I learned a lot in that failure. First and foremost I learned that ministering to students is built on a foundation of trust. I thought it mattered how I ran my programs or how I taught the Bible. I learned in the business world that the best way to establish yourself in a new job was to put out results early. That strategy didn't work at all. What I discovered was that since the students, leaders, and parents didn't trust me they didn't really trust that the programs would work for them or what I was teaching applied to them. They just politely stared at me for a year and most of what I said and did went in one ear and out the other. How frustrating!
For me, the “next time” came just a few months later. At our new church I spent way more time building trust relationships with parents, students, and church leaders. Consequently, my ministry at that church was a very different experience. The result of having the people's trust was that the ratio of effectiveness to frustration was moved considerably toward greater effectiveness for my tenure there.
Here are 3 things that I found built trust:
1. Get on their turf: If you work at a church building you quickly forget just how intimidating the church building can be. For many, the building is a “holy place” and your seat of authority. We both know that's not the case and that seems silly, but it is people's perception. I made a point of inconveniencing myself and met with people on their own turf or neutral places like restaurants. At their school or at their home or at their favorite diner is their turf and my going there expressed to them that I was in their turf to learn and listen.
2. Transparency: I was open about my failures, concerns, questions, and fears as a new person in that ministry and that lead to a very productive place. I didn't come to fix things… I came to learn how things worked and ask questions. Often just doing that lead to leaders see what needed to be fixed. I learned to be careful in how I talked about myself, not in a self-deprecating way, but in a way that communicated over and over again that I was just like them, I had weaknesses, I needed Jesus everyday as much as they did, and through Jesus I could be forgiven just like they could.
3. Open-process: Instead of me just “doing magic” and coming up with ideas in my office by myself, which would have been more efficient, I learned that opening up the planning, leadership, and teaching process to collaboration built trust. It took much longer. I didn't get what I wanted all the time. However, opening up that decision-making and sharing those victories caused trust to soar.
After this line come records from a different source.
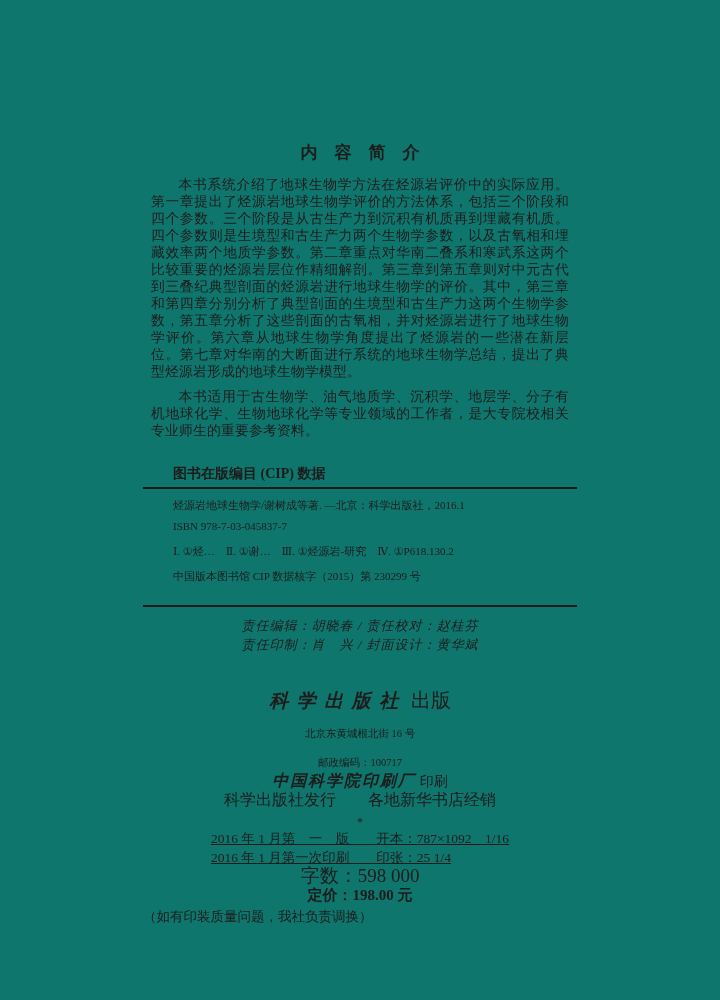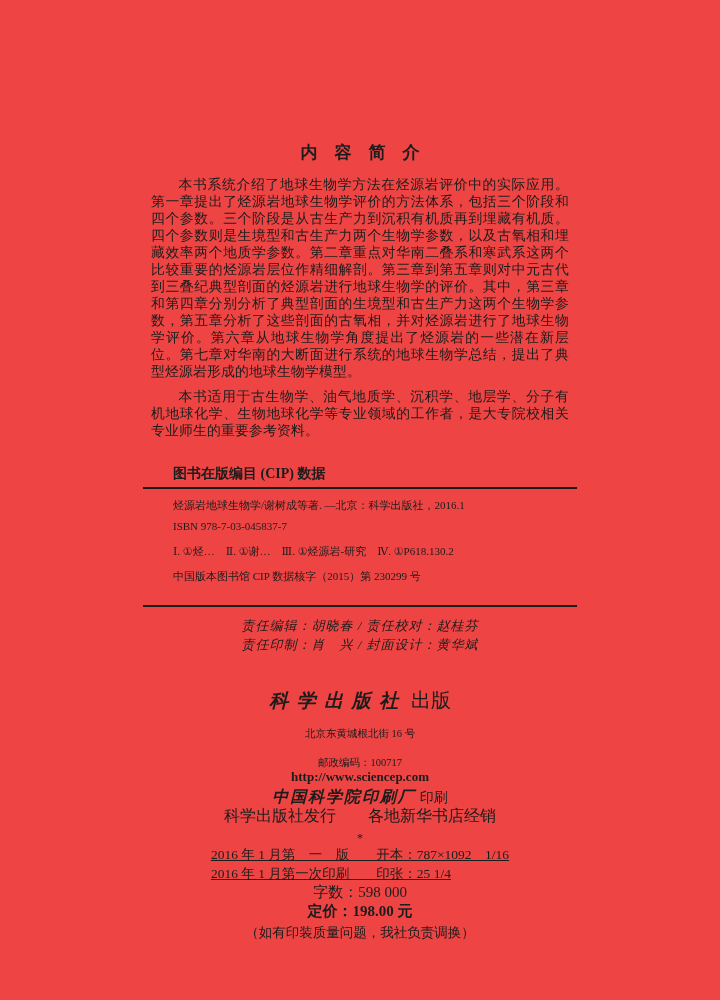--- a/index.html
+++ b/index.html
@@ -4,21 +4,21 @@
 <style>
   html, body {
     margin: 0;
     padding: 0;
     background: #ffffff;
   }
   .page {
     position: relative;
     width: 720px;
     height: 1000px;
-    background: #ef4444;
+    background: #0f766e;
     color: #1c1c1c;
     font-family: "Liberation Serif", "DejaVu Serif", serif;
     overflow: hidden;
   }
   .col {
     width: 434px;
     margin: 0 auto;
   }
   .title {
     margin: 143px 0 0 0;
@@ -115,31 +115,31 @@
   .ed-lines {
     width: fit-content;
     margin: 0 auto;
     text-align: left;
     font-size: 13.5px;
     line-height: 18.5px;
     text-decoration: underline;
   }
   .wordcount {
     text-align: center;
-    font-size: 15px;
+    font-size: 19px;
     line-height: 18.5px;
   }
   .price {
     text-align: center;
     font-size: 15px;
     font-weight: bold;
     line-height: 19px;
   }
   .note {
-    text-align: center;
+    text-align: left;
     font-size: 13.5px;
     line-height: 18px;
     margin-top: 3px;
   }
 </style>
 </head>
 <body>
 
 <div class="page">
 
@@ -166,21 +166,20 @@
     <div>责任编辑：胡晓春 / 责任校对：赵桂芬</div>
     <div>责任印制：肖　兴 / 封面设计：黄华斌</div>
   </div>
 
   <div class="col publisher">
     <div class="pub-name-line">
       <span class="brush">科学出版社</span><span class="pub-label">出版</span>
     </div>
     <div class="addr">北京东黄城根北街 16 号</div>
     <div class="addr">邮政编码：100717</div>
-    <div class="url">http://www.sciencep.com</div>
     <div class="printer-line">
       <span class="brush brush-small">中国科学院印刷厂</span><span class="pub-label-small">印刷</span>
     </div>
     <div class="dist">科学出版社发行　　各地新华书店经销</div>
     <div class="star">*</div>
   </div>
 
   <div class="col edition">
     <div class="ed-lines">
       <div>2016 年 1 月第　一　版　　开本：787×1092　1/16</div>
I want to encourage you with this. Learn from my mistake! Reject the lie that many of us were trained to believe. We are in the trust business. Ministry to students cannot take place unless there is a trust relationship. In many ways building trust is way more important then having great youth group meetings with a killer talk. When you get serious about building trust your students will allow you to lead them to truth taught in God's Word. Trust building is a process – embrace it.